ACTIVITY = Reproduce exactly, and only, the lines running from the start of the entries below to the line containing "[223,606,304,622] 2 June".

EXTRACTED DATA =
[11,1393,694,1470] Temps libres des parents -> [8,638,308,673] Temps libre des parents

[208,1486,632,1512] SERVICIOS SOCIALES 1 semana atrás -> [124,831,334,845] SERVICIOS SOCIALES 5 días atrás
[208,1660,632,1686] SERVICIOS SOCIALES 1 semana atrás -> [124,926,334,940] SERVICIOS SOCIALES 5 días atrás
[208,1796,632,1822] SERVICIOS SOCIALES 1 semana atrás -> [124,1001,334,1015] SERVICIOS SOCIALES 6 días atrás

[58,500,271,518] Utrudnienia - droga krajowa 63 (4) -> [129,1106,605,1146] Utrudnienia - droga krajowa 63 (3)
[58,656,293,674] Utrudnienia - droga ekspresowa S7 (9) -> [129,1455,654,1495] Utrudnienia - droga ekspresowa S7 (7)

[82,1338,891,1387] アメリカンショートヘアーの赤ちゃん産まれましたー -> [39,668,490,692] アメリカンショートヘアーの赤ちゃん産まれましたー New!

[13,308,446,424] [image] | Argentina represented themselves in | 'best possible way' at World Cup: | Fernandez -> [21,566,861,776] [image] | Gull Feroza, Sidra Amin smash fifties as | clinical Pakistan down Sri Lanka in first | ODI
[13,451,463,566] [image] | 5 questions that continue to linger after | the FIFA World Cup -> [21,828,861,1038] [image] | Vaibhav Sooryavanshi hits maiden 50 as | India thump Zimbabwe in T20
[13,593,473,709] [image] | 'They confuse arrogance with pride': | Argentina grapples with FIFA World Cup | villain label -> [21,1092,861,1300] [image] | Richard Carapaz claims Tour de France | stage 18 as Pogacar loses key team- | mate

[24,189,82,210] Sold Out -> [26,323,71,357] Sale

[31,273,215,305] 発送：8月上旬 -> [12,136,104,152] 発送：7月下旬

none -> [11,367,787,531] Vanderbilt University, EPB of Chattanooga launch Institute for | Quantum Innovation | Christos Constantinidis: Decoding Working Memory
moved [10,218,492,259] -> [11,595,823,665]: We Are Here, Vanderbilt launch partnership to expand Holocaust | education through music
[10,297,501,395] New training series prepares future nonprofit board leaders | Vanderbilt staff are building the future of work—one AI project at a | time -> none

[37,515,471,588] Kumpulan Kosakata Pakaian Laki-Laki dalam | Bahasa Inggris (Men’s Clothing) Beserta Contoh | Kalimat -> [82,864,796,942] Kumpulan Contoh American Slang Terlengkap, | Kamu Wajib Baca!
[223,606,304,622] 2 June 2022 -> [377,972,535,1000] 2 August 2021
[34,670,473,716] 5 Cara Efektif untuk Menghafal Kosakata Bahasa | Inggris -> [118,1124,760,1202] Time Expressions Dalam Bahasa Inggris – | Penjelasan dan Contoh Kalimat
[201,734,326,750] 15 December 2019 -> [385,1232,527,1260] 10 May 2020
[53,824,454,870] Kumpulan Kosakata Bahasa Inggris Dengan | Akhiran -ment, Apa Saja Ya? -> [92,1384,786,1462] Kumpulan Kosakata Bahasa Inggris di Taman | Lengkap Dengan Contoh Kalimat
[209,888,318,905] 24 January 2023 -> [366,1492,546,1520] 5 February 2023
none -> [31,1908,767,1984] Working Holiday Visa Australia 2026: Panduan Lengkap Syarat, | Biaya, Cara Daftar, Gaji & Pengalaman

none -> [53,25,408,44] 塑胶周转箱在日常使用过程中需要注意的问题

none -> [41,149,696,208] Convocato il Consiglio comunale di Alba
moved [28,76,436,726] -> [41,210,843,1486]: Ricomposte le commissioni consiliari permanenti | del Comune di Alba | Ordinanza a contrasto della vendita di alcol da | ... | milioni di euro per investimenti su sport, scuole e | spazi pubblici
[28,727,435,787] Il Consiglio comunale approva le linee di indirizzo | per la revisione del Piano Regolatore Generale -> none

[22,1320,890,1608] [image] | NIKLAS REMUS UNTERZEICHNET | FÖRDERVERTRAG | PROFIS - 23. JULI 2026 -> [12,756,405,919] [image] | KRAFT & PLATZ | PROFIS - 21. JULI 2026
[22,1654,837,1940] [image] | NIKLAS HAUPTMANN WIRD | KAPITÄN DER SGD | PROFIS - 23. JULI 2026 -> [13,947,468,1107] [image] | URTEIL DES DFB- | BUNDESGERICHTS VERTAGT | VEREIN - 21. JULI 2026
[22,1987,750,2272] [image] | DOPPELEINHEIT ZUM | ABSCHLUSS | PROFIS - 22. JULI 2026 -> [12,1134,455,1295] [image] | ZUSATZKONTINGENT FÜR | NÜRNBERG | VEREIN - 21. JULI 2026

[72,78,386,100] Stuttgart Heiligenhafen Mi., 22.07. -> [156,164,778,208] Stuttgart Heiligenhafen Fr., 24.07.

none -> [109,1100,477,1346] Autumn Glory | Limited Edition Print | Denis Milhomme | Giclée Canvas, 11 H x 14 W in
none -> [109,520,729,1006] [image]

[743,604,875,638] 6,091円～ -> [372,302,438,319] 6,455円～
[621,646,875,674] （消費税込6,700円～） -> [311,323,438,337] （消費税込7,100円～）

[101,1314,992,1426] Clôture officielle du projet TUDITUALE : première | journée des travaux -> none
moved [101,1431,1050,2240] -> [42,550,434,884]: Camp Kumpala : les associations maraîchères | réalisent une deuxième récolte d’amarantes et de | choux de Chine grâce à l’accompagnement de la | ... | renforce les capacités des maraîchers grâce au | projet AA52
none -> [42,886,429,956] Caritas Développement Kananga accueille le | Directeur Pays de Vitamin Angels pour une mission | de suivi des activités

EXERCISE SOLUTION =
[11,1393,694,1470] Temps libres des parents -> [8,638,308,673] Temps libre des parents

[208,1486,632,1512] SERVICIOS SOCIALES 1 semana atrás -> [124,831,334,845] SERVICIOS SOCIALES 5 días atrás
[208,1660,632,1686] SERVICIOS SOCIALES 1 semana atrás -> [124,926,334,940] SERVICIOS SOCIALES 5 días atrás
[208,1796,632,1822] SERVICIOS SOCIALES 1 semana atrás -> [124,1001,334,1015] SERVICIOS SOCIALES 6 días atrás

[58,500,271,518] Utrudnienia - droga krajowa 63 (4) -> [129,1106,605,1146] Utrudnienia - droga krajowa 63 (3)
[58,656,293,674] Utrudnienia - droga ekspresowa S7 (9) -> [129,1455,654,1495] Utrudnienia - droga ekspresowa S7 (7)

[82,1338,891,1387] アメリカンショートヘアーの赤ちゃん産まれましたー -> [39,668,490,692] アメリカンショートヘアーの赤ちゃん産まれましたー New!

[13,308,446,424] [image] | Argentina represented themselves in | 'best possible way' at World Cup: | Fernandez -> [21,566,861,776] [image] | Gull Feroza, Sidra Amin smash fifties as | clinical Pakistan down Sri Lanka in first | ODI
[13,451,463,566] [image] | 5 questions that continue to linger after | the FIFA World Cup -> [21,828,861,1038] [image] | Vaibhav Sooryavanshi hits maiden 50 as | India thump Zimbabwe in T20
[13,593,473,709] [image] | 'They confuse arrogance with pride': | Argentina grapples with FIFA World Cup | villain label -> [21,1092,861,1300] [image] | Richard Carapaz claims Tour de France | stage 18 as Pogacar loses key team- | mate

[24,189,82,210] Sold Out -> [26,323,71,357] Sale

[31,273,215,305] 発送：8月上旬 -> [12,136,104,152] 発送：7月下旬

none -> [11,367,787,531] Vanderbilt University, EPB of Chattanooga launch Institute for | Quantum Innovation | Christos Constantinidis: Decoding Working Memory
moved [10,218,492,259] -> [11,595,823,665]: We Are Here, Vanderbilt launch partnership to expand Holocaust | education through music
[10,297,501,395] New training series prepares future nonprofit board leaders | Vanderbilt staff are building the future of work—one AI project at a | time -> none

[37,515,471,588] Kumpulan Kosakata Pakaian Laki-Laki dalam | Bahasa Inggris (Men’s Clothing) Beserta Contoh | Kalimat -> [82,864,796,942] Kumpulan Contoh American Slang Terlengkap, | Kamu Wajib Baca!
[223,606,304,622] 2 June 2022 -> [377,972,535,1000] 2 August 2021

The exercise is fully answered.